(Data for review begins)

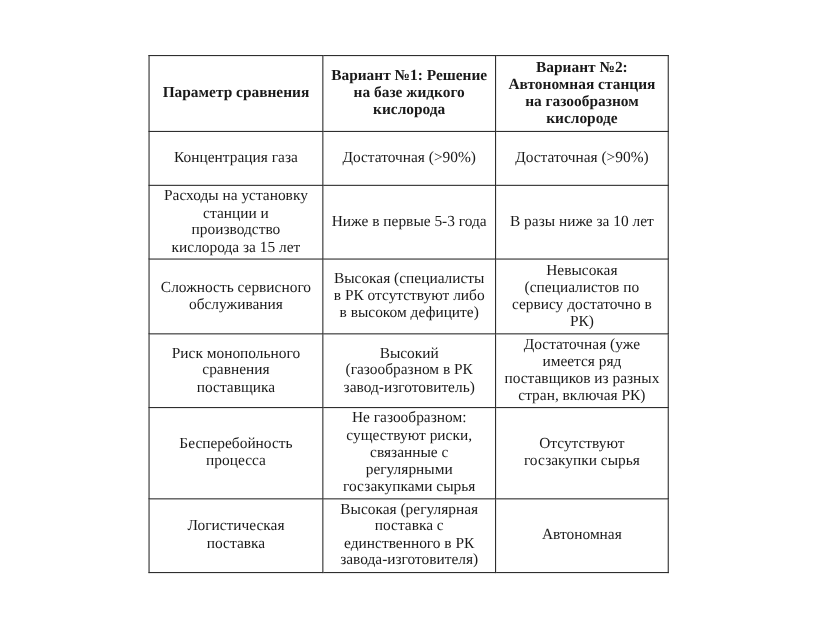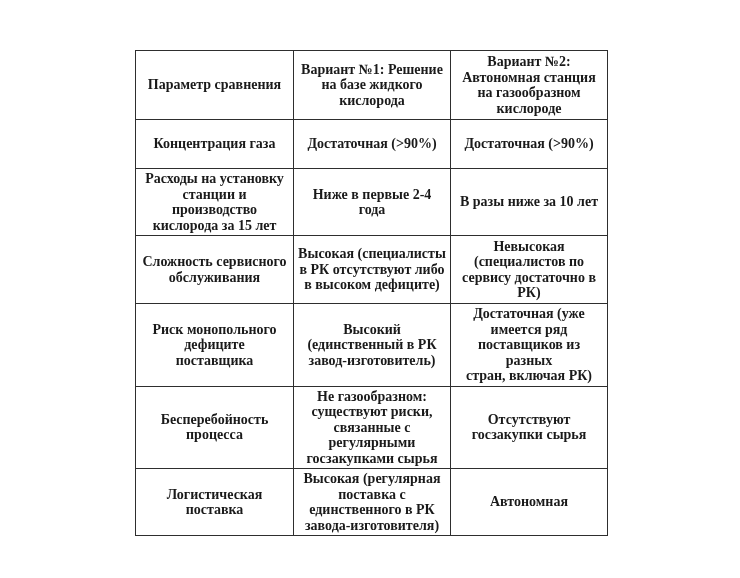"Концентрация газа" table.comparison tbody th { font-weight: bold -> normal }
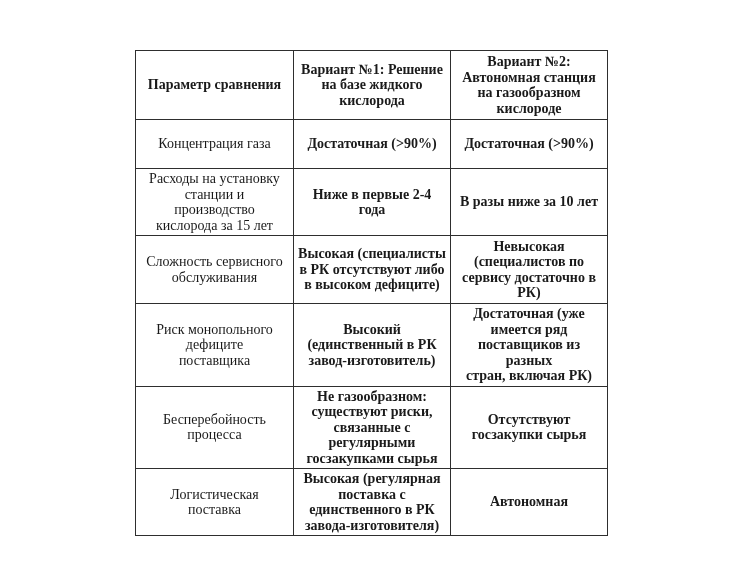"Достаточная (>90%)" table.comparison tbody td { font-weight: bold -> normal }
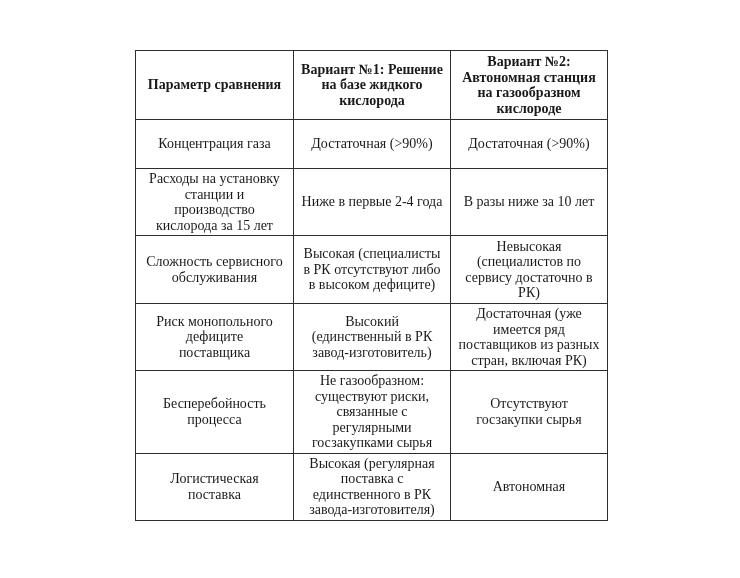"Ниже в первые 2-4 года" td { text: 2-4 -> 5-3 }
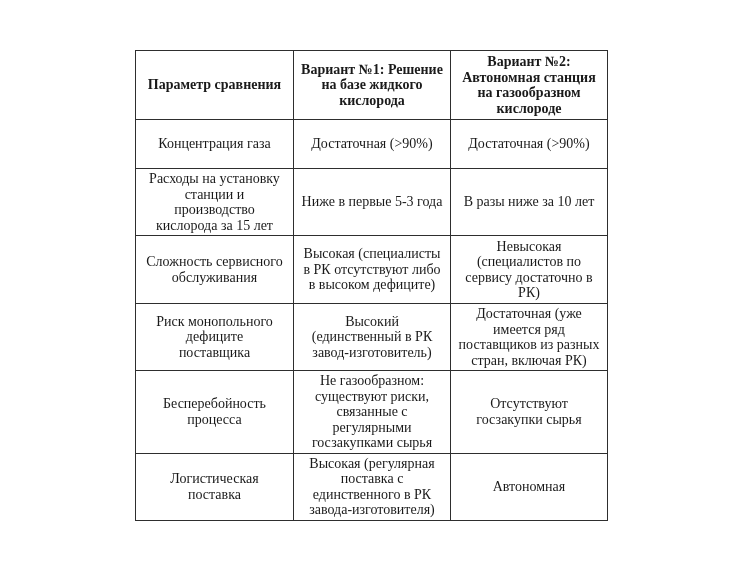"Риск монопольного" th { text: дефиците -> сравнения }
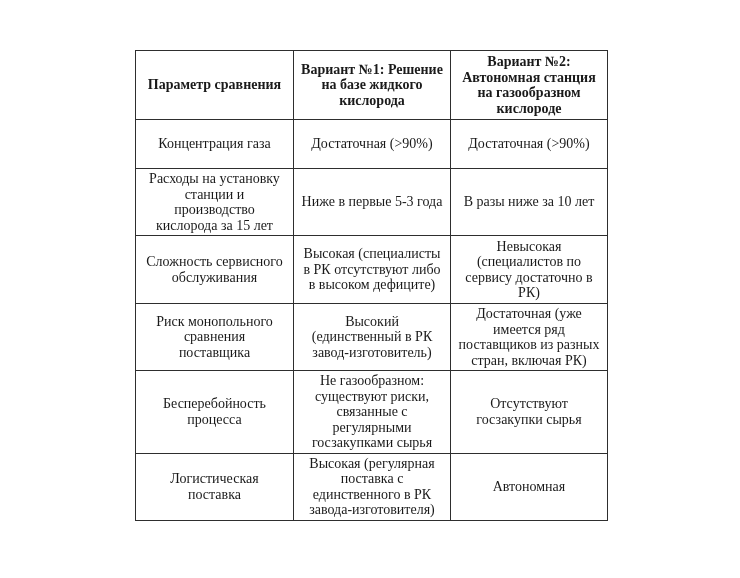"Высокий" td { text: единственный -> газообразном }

(Data for review ends)

▶ **Problem requirements**
Please set down every line of the data above precisely, dropping the images.

▶ **Response to the exercise**
"Концентрация газа" table.comparison tbody th { font-weight: bold -> normal }
"Достаточная (>90%)" table.comparison tbody td { font-weight: bold -> normal }
"Ниже в первые 2-4 года" td { text: 2-4 -> 5-3 }
"Риск монопольного" th { text: дефиците -> сравнения }
"Высокий" td { text: единственный -> газообразном }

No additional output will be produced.